Almeida valoró “el homenaje que hoy realizamos”, del que ha dicho que “quizá tiene más sentido que nunca, porque el sacrificio, la profesionalidad y el heroísmo que los bomberos de Madrid demostraron en aquel terrible suceso se ha puesto de manifiesto, una vez más, en los duros meses que hemos vivido por la pandemia”.

Almeida destacó que la actuación del cuerpo de Bomberos de Madrid durante los meses más duros por la COVID “ha ido más allá del obligado cumplimiento del deber de sus funciones, por lo que en este acto quiero mostrar mi admiración y gratitud hacia el trabajo realizado, que tiene siempre como única meta servir y cuidar de todos los madrileños”. 

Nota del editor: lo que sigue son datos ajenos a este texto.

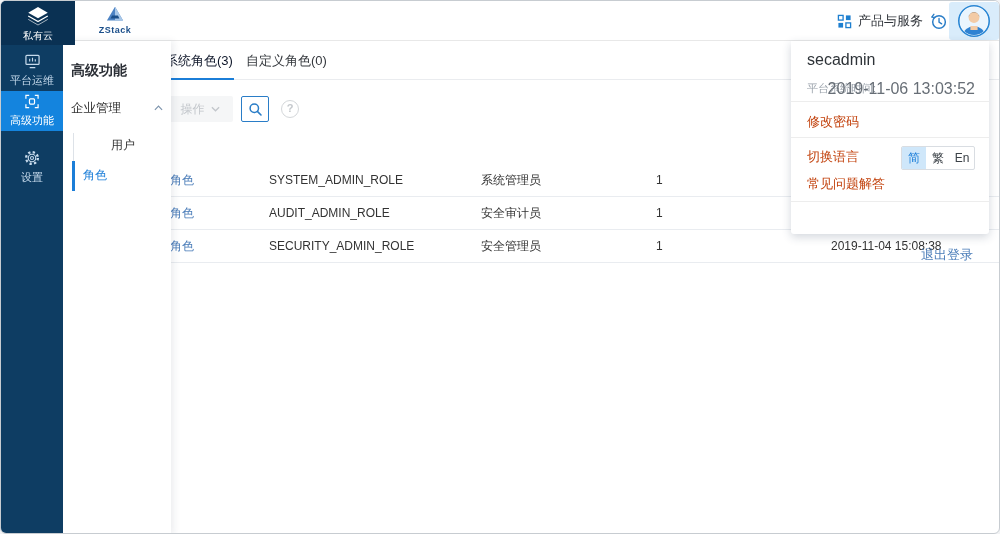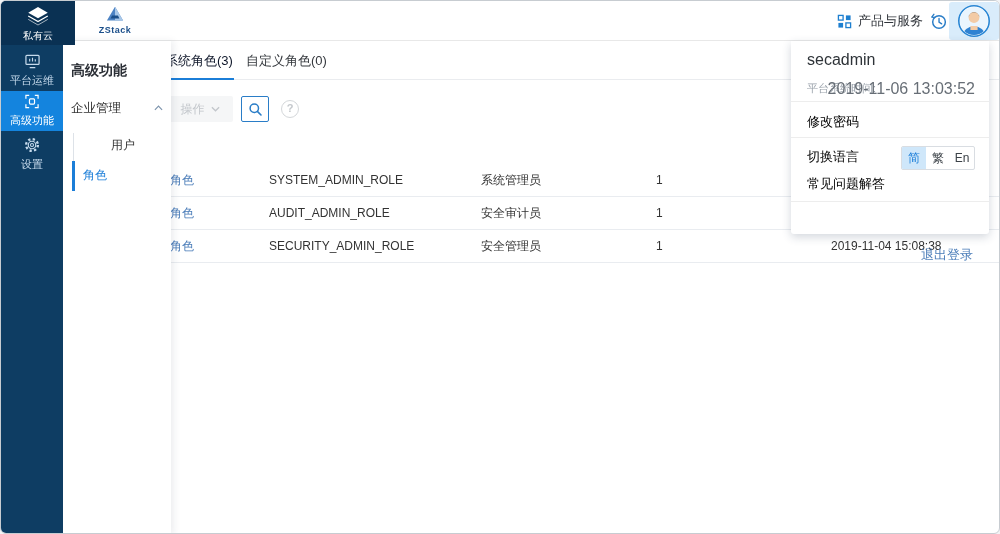--- a/index.html
+++ b/index.html
@@ -61,7 +61,7 @@
   .um-time-lbl{left:16px;top:40px;font-size:11px;color:#9aa2ab;}
   .um-time-val{right:14px;top:39px;font-size:16px;color:#676e76;text-align:right;}
   .um-div{left:0;width:198px;height:1px;background:#ededed;}
-  .um-item{left:16px;font-size:13px;color:#000000;cursor:pointer;}
+  .um-item{left:16px;font-size:13px;color:#c2410c;cursor:pointer;}
   .um-lang-row{left:0;top:140px;width:198px;height:24px;}
   .lang-group{position:absolute;right:14px;top:1px;display:flex;border:1px solid #d9dde2;border-radius:2px;overflow:hidden;background:#fff;}
   .lang-cell{width:24px;height:22px;line-height:22px;text-align:center;font-size:12px;color:#3c4248;cursor:pointer;}

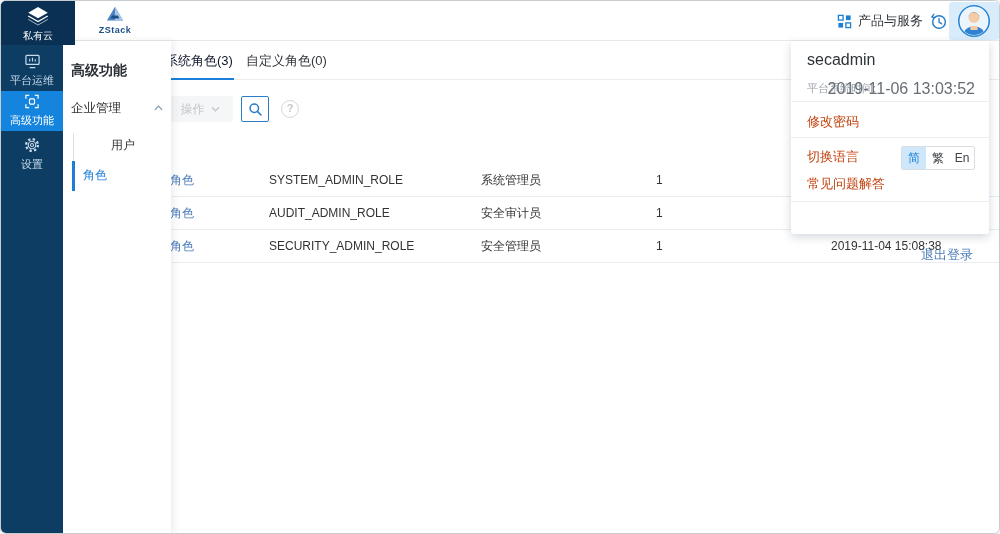--- a/index.html
+++ b/index.html
@@ -141,7 +141,7 @@
       </svg>
       <div class="lbl">高级功能</div>
     </div>
-    <div class="abs nav-item" style="top:133px;">
+    <div class="abs nav-item" style="top:146px;">
       <svg width="16" height="16" viewBox="0 0 18 18">
         <circle cx="9" cy="9" r="6.6" fill="none" stroke="currentColor" stroke-width="2.6" stroke-dasharray="2.6 2.58"></circle>
         <circle cx="9" cy="9" r="4.2" fill="none" stroke="currentColor" stroke-width="1.3"></circle>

Durante el homenaje, que debido a las medidas de seguridad impuestas por la COVID-19 han tenido un formato más reducido que en ocasiones anteriores, se llevó a cabo la tradicional ofrenda floral en la que 12 bomberos, en representación de cada parque de bomberos del Ayuntamiento de Madrid, han colocado 12 ramos de diez rosas en memoria de cada bombero fallecido frente a la placa de la plaza del Carmen que conmemora el suceso.

Posteriormente, una pareja de bomberos, acompañados por el alcalde y la delegada de Seguridad y Emergencias, ha colocado una corona de laurel junto a una placa conmemorativa.